» **Problem statement**
From the entries below, reproduce exactly the line containing "гарнир | Произведение: 1 185,90 -> 379,71", the line containing "row горячее: none", and every line in between, with nothing added.

» **Records supplied**
◇ ◇ ◇ ◇ ◇

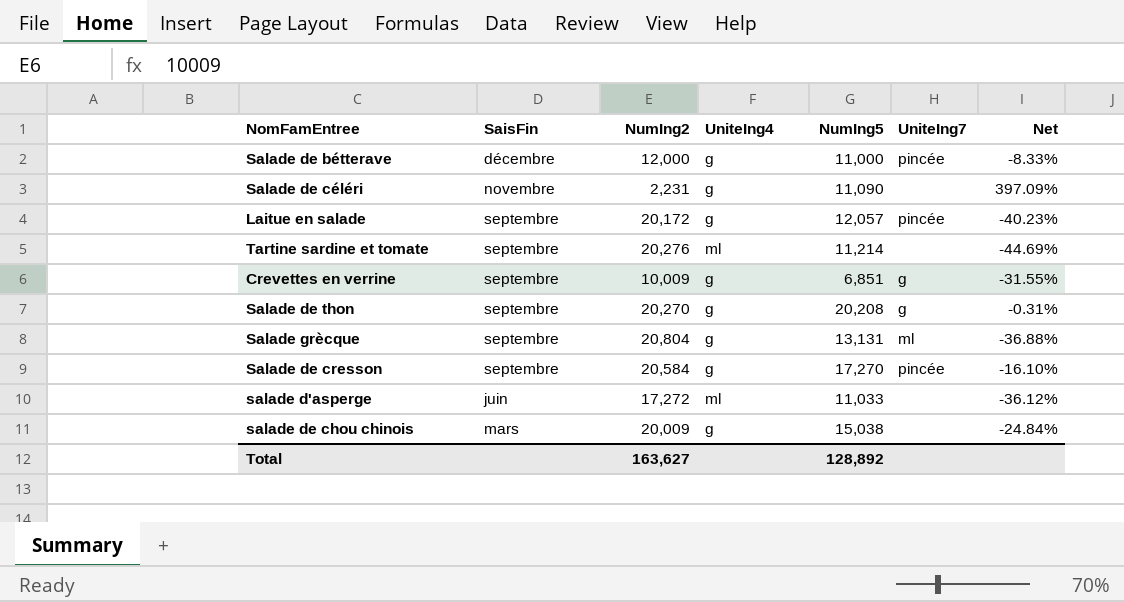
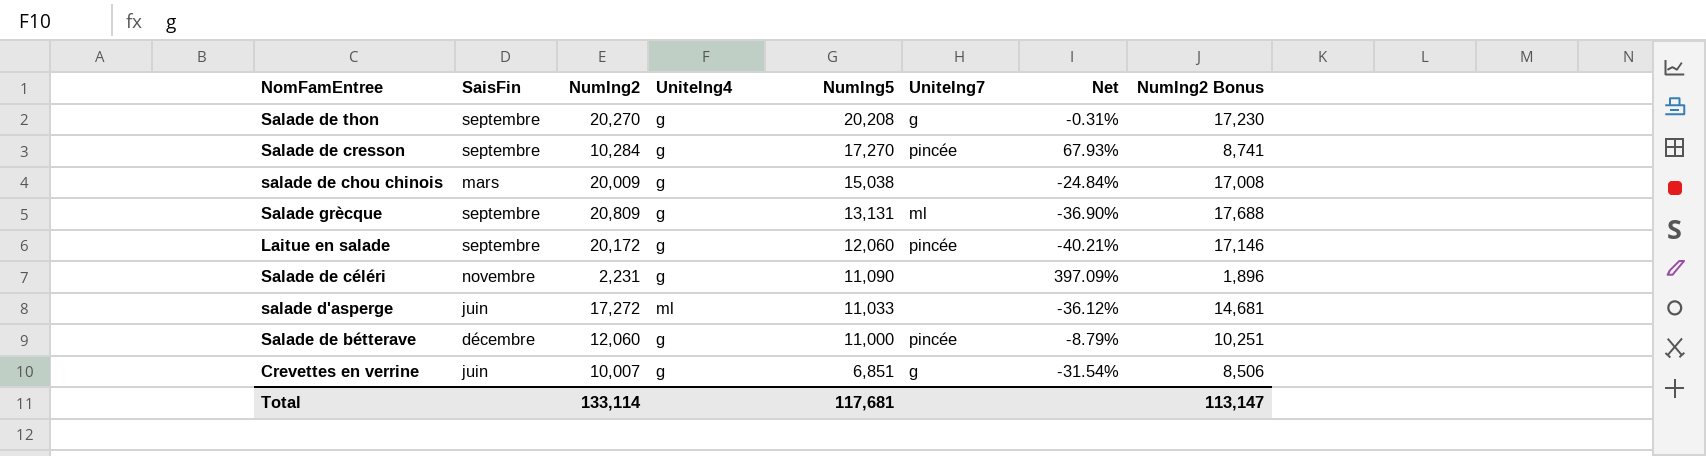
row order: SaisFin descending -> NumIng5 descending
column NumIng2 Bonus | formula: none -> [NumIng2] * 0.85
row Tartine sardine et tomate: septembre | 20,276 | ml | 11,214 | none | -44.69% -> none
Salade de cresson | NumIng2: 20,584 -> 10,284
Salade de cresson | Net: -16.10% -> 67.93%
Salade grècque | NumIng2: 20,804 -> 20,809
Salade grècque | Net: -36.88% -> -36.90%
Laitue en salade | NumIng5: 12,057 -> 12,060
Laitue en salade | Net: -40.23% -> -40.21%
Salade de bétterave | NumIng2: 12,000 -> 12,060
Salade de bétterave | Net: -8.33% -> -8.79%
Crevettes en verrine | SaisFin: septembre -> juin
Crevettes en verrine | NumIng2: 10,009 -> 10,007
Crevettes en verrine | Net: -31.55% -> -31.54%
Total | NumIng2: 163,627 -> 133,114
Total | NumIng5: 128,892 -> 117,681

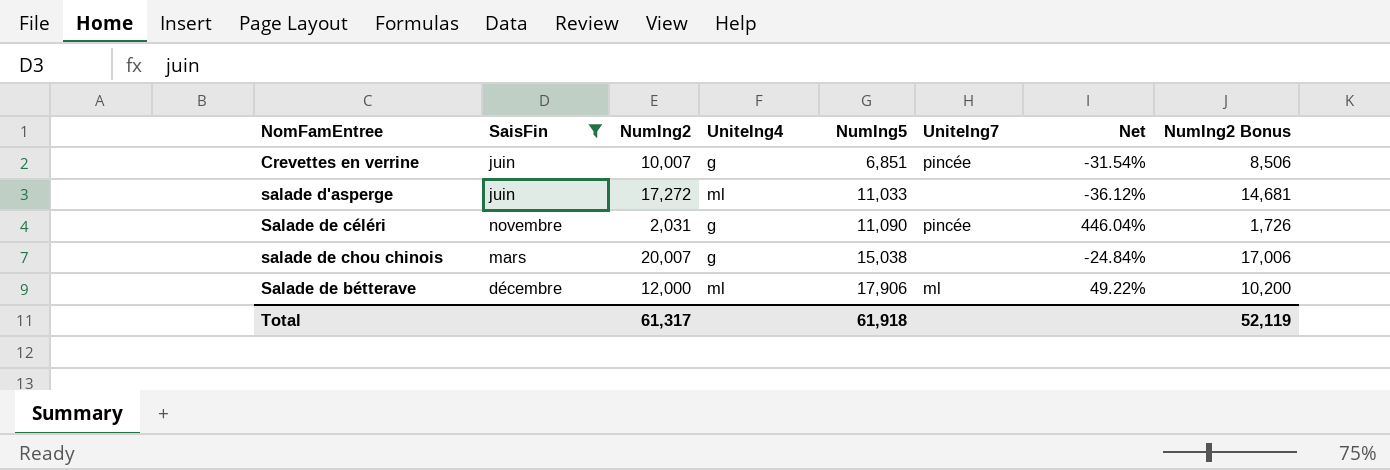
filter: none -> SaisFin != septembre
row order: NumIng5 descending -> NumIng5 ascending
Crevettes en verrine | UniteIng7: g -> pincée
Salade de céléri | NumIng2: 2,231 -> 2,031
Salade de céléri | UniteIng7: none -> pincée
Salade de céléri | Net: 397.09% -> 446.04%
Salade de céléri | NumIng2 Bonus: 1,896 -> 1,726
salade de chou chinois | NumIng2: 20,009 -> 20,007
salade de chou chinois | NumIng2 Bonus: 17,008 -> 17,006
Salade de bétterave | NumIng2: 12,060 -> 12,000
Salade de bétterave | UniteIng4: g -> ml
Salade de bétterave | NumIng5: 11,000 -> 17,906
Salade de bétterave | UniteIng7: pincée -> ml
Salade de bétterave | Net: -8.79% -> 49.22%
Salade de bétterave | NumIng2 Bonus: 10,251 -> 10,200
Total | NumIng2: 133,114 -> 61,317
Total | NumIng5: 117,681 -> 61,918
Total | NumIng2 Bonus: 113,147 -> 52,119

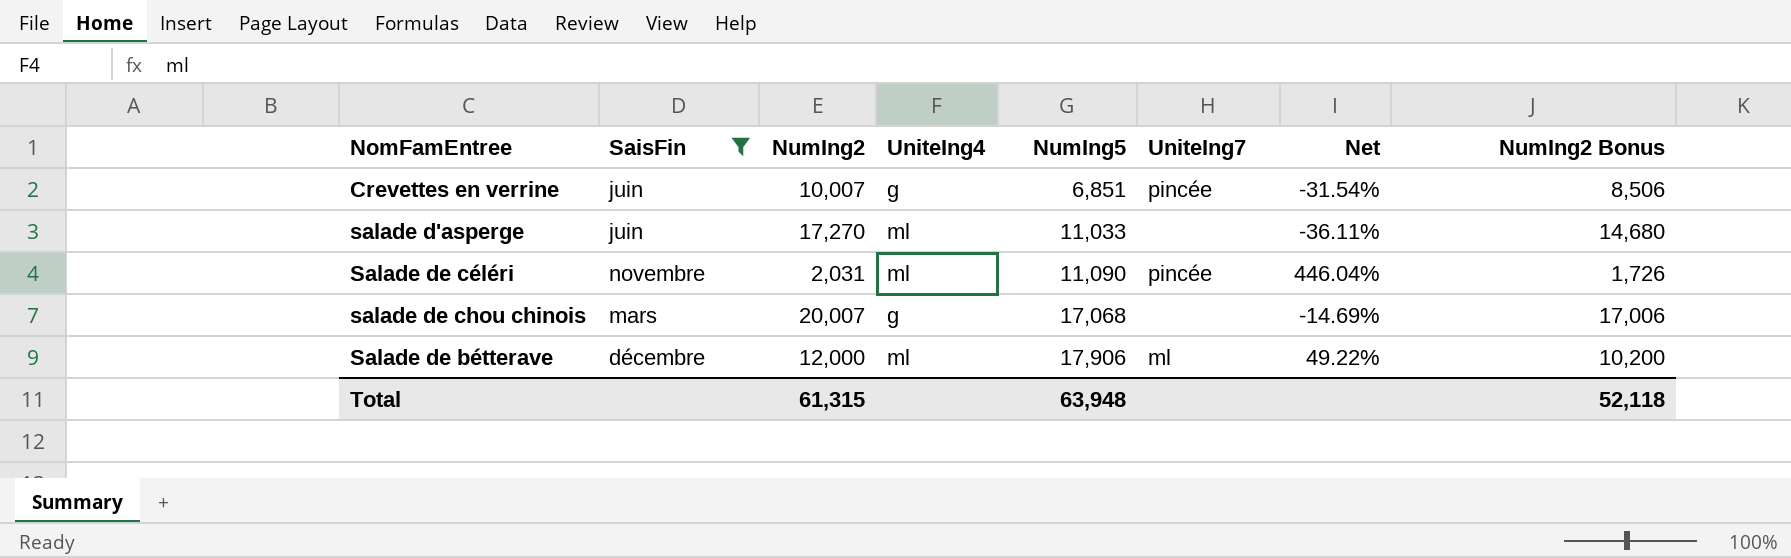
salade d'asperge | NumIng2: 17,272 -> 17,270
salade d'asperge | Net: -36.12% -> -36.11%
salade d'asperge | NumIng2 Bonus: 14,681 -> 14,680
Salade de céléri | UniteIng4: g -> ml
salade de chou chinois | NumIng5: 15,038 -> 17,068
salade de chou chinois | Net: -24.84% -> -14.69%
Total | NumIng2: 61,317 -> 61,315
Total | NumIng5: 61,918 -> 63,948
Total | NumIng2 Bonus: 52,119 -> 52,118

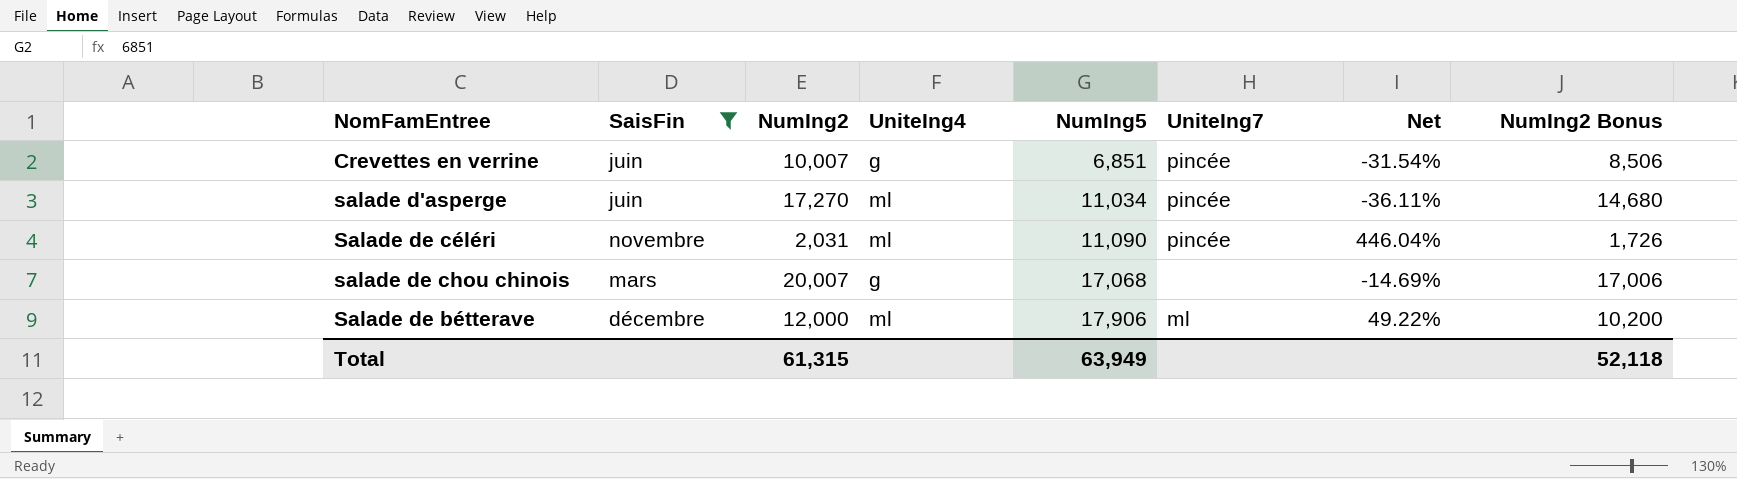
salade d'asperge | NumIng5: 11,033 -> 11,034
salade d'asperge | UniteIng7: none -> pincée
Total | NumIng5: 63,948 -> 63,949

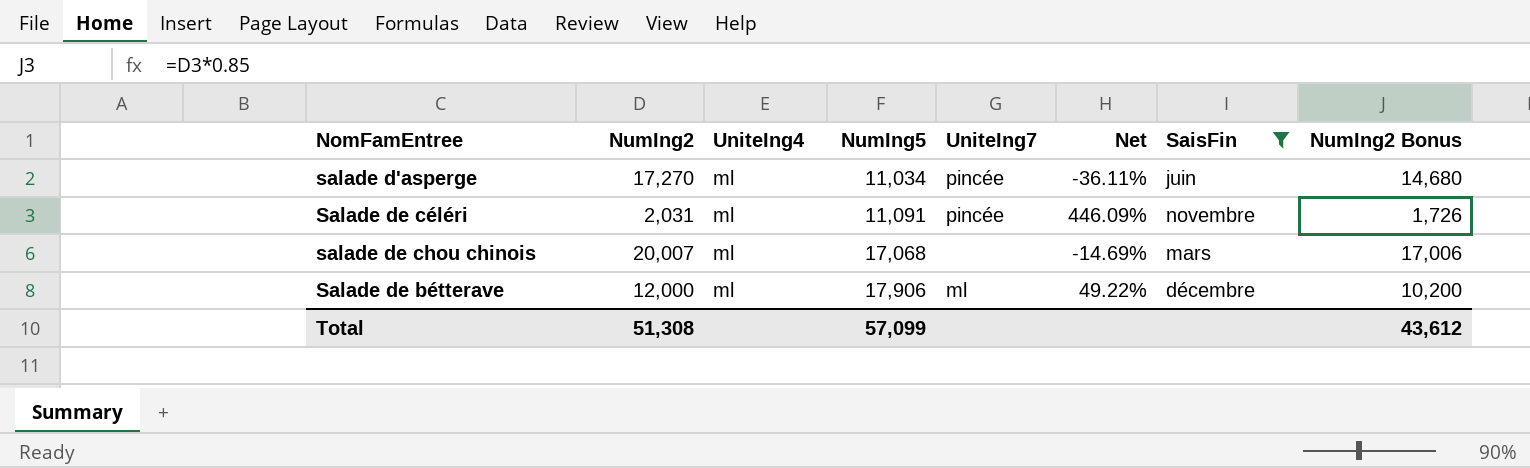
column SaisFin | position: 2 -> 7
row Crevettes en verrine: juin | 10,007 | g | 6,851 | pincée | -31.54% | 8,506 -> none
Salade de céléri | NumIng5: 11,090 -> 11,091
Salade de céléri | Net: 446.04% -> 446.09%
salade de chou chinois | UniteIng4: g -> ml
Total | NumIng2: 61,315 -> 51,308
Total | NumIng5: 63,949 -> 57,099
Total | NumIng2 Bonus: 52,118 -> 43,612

◇ ◇ ◇ ◇ ◇

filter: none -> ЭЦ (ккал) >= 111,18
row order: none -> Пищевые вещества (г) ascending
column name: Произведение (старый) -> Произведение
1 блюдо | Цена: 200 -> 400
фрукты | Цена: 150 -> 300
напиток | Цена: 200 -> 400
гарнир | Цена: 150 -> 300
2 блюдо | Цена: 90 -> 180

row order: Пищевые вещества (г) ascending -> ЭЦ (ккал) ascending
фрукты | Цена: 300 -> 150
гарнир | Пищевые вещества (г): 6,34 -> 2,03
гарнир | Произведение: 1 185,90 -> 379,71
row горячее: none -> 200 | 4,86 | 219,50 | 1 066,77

◇ ◇ ◇ ◇ ◇

» **Response below**
гарнир | Произведение: 1 185,90 -> 379,71
row горячее: none -> 200 | 4,86 | 219,50 | 1 066,77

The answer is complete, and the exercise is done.